I started working when I was eighteen years old. It was a summer job in the back office of a bank during the summer before I started university. I liked the feeling of being productively occupied that going in to work every day gave me, and I liked getting paid every week. It made me feel grown up.
Through my university years, I worked every summer at various places and occasionally during the semester, when I’d pick up a side gig for a few days selling football tickets; that was during Jamaica’s 1998 World Cup run. I liked the feeling of being useful and productive and I definitely liked getting paid. That money bought me my first pair of contact lenses.
At the end of university, I floundered. I had spent three years earning a degree in a field in which I had come to realise I had no desire to work. I wanted to travel and see the world and live in unusual places, not sit behind a desk all day calculating mortality rates and annuities. So I tried to get a job that would allow me to fulfill that dream of travelling and seeing the world and living in unusual places. I tried the Ministry of Foreign Affairs and was soundly rejected; they didn’t even give me a reason why. So I tried our local airline and they rejected me for being overqualified.
I decided to try one last avenue and become a travel agent; I did a travel agents’ course and got a job at a travel agency. This was back in the day before Expedia and Travelocity so don’t mind how archaic that statement sounds. My plan was to become a crackerjack travel agent who got free trips to locations all over the world, and hopefully that should satisfy the burning desire I had to go far and wide.
The job was good for about four months then I resigned because I couldn’t stand the boredom anymore. To be fair to travel agents, this particular job was boring because it was a new office and no systems had yet been set up so everything had to be done in a really tedious way.
I went back to the drawing board, trying to decide what to do with my life. I finally decided that it was time to give up on my dream of going far and wide. It was time to be responsible and just get a job. So that’s what I did. I got my toe in the door of a large insurance company in a temporary clerical position and for the next decade and a half I moved up in life, topping out in my former career as an executive in that same insurance company where I had started out. Then I grew discontented and God orchestrated the changes in my life that brought me here, to Yakutsk, as a teacher.

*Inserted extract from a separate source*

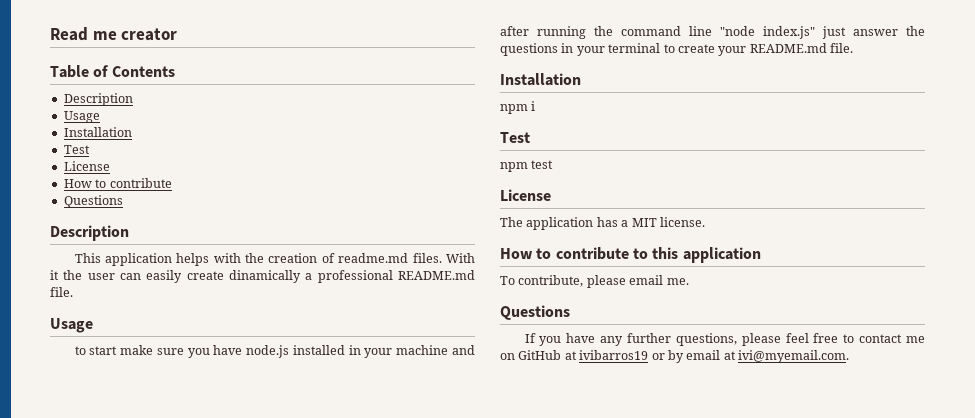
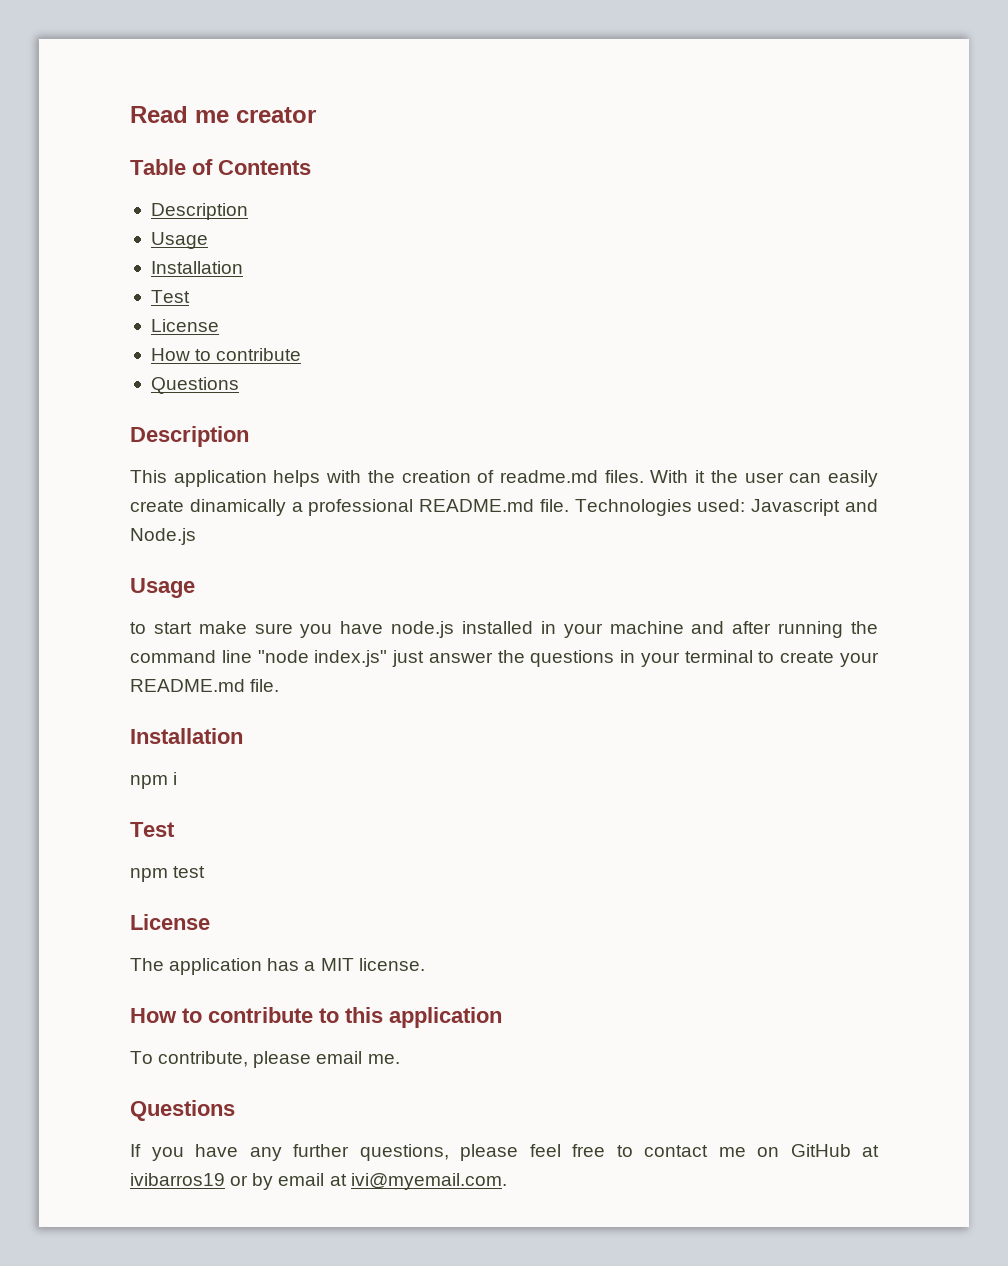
(73, 292) none -> [574,499,879,516] [130,528,196,545] Technologies used: Javascript and Node.js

He brought me here, to Yakutsk, to a time and place where I can say for the very first time in my life: I love my job. I love my job, guys. I love everything about it. This is surprising to me because I didn’t expect to love my job. I expected to like it and I expected to learn a lot and I was excited that it gave me the opportunity to live in this superlative place. But I didn’t expect to feel love for the job that I’m here to do.
It came to me a few weeks ago on a Saturday morning. I was sitting in the teachers’ room at school doing lesson prep. Only one other teacher was in the room with me so it was nice and quiet. Out of nowhere a wave of feeling washed over me. It took me by surprise because all I was doing was sitting there preparing a lesson. I took a moment to identify the feeling and realised that it was love for what I’m doing now. The feeling has come back time and again since then.
I spend my days wrangling kids, trying to facilitate their learning process, to ensure that their parents feel that they’re getting their money’s worth in sending them to our language school. They lose their class work, they don’t do their homework, they play in class when they’re supposed to be paying attention, they make each other cry sometimes, they talk when they’re supposed to listen. They can be difficult at times. So why do I love my job?
It’s because of the hearing impaired seven year old kid who, after our first class together, ran back into the classroom with his arms outstretched to me, grabbed my face and kissed my cheek then ran off again saying, “Спасибо!” (That’s, “thank you”, or, “spasiba” in Russian.) It’s three of my little five year old girls who, as I sat in one of their little chairs (I do it so I’m closer to their level and not looming over them), popped up from their seats, ran around to me and started patting my face and hair and hugging me and giggling. It’s one of my seven year old girls who said, “I love learn and I love you, Miss Kristine!” (We’re working on her grammar.) It’s my nine year old kids who light up and say, “Ahhhh!” every time they finally understand a challenging concept. It’s my rambunctious ten year olds who drive me crazy when they won’t settle down but who are all in when it comes time to do their work. It’s even my moody twelve year olds who I normally can’t get to talk to each other but who light up like New York City when I put them in teams for a competition.
I love my job because of each and every child I teach, including the challenging ones. I love preparing for my classes, I love delivering my lessons, and I love every administrative duty that comes with the job. I love it all. It can be busy and stressful but it’s perfect. Do you know why? Because it’s God-ordained. All the jobs I did before were me-ordained so they may have satisfied me temporarily but they could never have truly been perfect for me.
I don’t know that I’ll be a teacher for the rest of my life. Perhaps it’s a training ground for the next thing God has for me. But I ‘m particularly grateful that I’ve found out what it feels like to walk in His will. When I do, no matter what they are, my job and my place are perfect for me.